** Information provided **
◇ ◇ ◇

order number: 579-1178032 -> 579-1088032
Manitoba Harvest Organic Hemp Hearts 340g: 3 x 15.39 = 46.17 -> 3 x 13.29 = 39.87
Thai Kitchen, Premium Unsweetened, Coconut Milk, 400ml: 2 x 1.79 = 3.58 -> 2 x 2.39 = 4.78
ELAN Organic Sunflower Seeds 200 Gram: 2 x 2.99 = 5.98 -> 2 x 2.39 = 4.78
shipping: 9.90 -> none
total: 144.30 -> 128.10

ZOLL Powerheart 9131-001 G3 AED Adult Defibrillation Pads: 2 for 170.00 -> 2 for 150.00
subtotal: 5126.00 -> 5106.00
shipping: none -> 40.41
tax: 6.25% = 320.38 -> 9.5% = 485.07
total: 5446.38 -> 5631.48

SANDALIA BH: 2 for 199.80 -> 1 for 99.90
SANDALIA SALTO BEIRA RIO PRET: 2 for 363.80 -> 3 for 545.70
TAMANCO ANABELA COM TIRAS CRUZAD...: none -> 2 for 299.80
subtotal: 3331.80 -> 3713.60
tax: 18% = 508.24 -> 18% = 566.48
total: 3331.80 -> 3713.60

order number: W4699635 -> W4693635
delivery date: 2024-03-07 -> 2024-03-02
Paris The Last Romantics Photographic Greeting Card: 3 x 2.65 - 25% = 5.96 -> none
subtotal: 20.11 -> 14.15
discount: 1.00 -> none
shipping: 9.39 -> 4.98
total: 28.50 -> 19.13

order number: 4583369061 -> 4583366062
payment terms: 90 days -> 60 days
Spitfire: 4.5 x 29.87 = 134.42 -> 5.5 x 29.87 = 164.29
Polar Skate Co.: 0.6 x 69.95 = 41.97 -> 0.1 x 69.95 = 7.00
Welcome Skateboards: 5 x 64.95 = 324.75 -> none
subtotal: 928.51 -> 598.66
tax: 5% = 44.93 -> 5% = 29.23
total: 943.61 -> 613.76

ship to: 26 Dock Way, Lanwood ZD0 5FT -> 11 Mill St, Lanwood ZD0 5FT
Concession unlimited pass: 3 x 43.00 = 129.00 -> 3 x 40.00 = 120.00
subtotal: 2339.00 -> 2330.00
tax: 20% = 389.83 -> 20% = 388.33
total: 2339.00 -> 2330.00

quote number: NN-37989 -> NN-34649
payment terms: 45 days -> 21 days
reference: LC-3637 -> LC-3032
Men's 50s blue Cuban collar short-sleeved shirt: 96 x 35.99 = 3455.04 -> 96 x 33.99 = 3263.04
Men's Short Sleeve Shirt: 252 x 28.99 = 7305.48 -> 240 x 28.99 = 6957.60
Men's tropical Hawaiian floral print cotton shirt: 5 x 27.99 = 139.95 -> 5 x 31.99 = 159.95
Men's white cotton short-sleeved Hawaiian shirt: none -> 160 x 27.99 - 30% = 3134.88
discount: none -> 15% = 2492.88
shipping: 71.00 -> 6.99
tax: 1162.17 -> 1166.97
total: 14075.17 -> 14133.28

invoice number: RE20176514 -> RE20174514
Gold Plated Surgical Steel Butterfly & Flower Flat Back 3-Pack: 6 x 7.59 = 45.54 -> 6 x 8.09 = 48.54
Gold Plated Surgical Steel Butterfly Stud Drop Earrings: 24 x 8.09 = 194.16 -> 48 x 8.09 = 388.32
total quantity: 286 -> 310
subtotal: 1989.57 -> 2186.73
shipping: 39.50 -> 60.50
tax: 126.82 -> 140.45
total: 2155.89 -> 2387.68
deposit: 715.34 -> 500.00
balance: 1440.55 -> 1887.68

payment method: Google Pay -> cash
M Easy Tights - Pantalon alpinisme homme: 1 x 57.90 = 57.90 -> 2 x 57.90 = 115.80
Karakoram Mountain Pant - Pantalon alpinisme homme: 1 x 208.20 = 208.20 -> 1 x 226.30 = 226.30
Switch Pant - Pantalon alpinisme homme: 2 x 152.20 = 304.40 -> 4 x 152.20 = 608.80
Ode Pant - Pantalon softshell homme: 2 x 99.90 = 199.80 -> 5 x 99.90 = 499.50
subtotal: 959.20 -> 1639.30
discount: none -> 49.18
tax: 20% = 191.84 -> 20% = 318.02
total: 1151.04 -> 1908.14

◇ ◇ ◇

** What to produce **
Only lines with the word "Surgical" are needed. Copy them from the preceding records.

** Written response **
Gold Plated Surgical Steel Butterfly & Flower Flat Back 3-Pack: 6 x 7.59 = 45.54 -> 6 x 8.09 = 48.54
Gold Plated Surgical Steel Butterfly Stud Drop Earrings: 24 x 8.09 = 194.16 -> 48 x 8.09 = 388.32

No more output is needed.